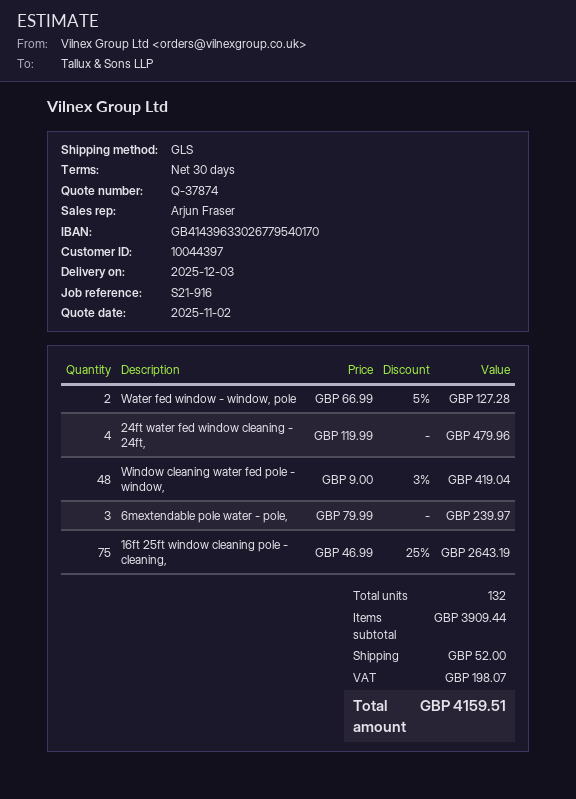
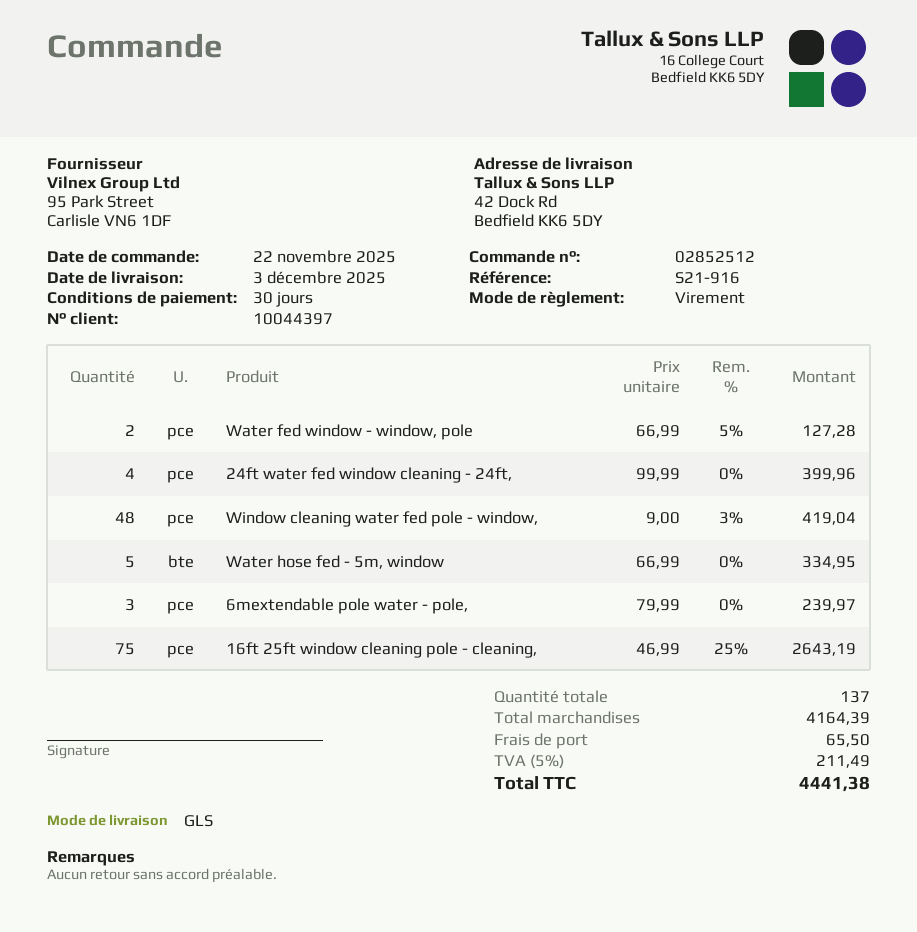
24ft water fed window cleaning - 24ft,: 4 x 119.99 = 479.96 -> 4 x 99.99 = 399.96
Water hose fed - 5m, window: none -> 5 x 66.99 = 334.95
total quantity: 132 -> 137
subtotal: 3909.44 -> 4164.39
shipping: 52.00 -> 65.50
tax: 198.07 -> 211.49
total: 4159.51 -> 4441.38

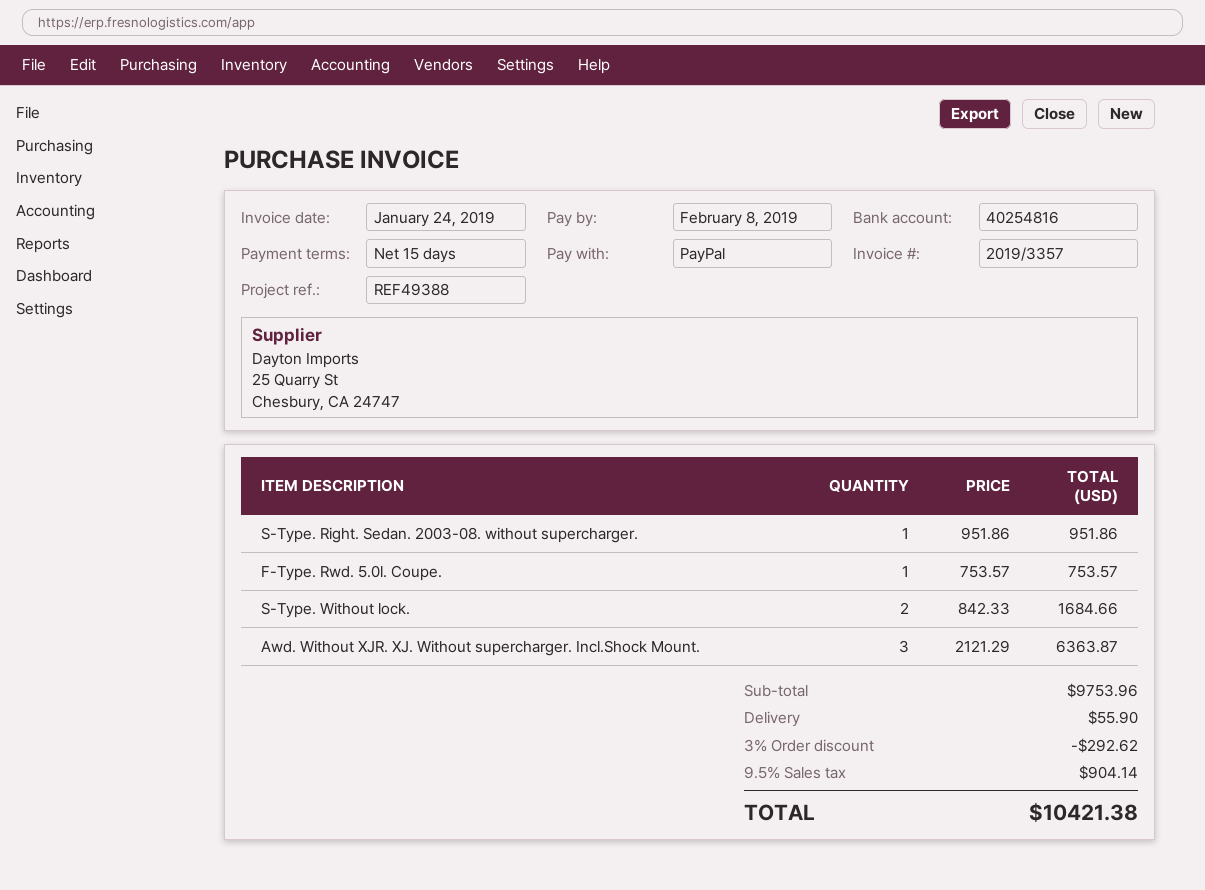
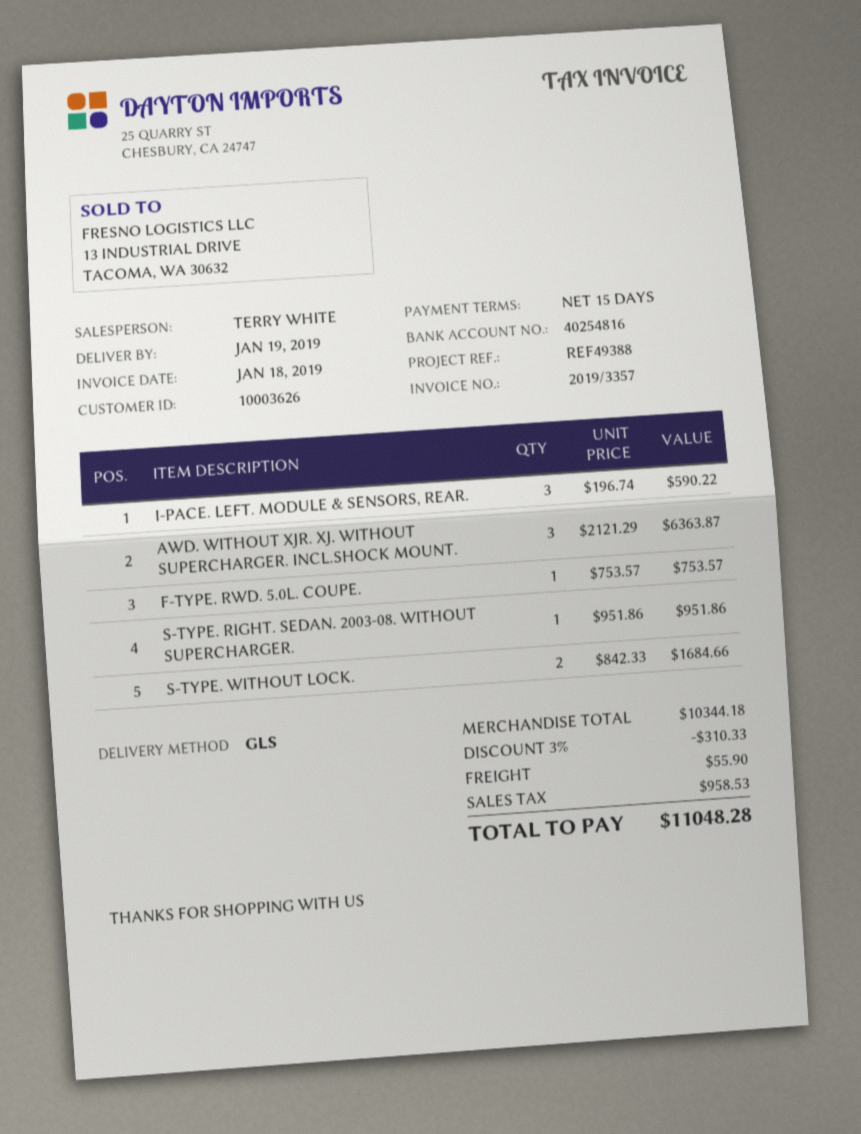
invoice date: 2019-01-24 -> 2019-01-18
I-PACE. LEFT. MODULE & SENSORS, REAR.: none -> 3 x 196.74 = 590.22
subtotal: 9753.96 -> 10344.18
discount: 3% = 292.62 -> 3% = 310.33
tax: 904.14 -> 958.53
total: 10421.38 -> 11048.28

•••••

The copy should begin at the line containing "total: 4159.51 -> 4441.38" and end at the last line of the data above; please restate those lines word for word without the pictures.

Answer for this exercise
total: 4159.51 -> 4441.38

invoice date: 2019-01-24 -> 2019-01-18
I-PACE. LEFT. MODULE & SENSORS, REAR.: none -> 3 x 196.74 = 590.22
subtotal: 9753.96 -> 10344.18
discount: 3% = 292.62 -> 3% = 310.33
tax: 904.14 -> 958.53
total: 10421.38 -> 11048.28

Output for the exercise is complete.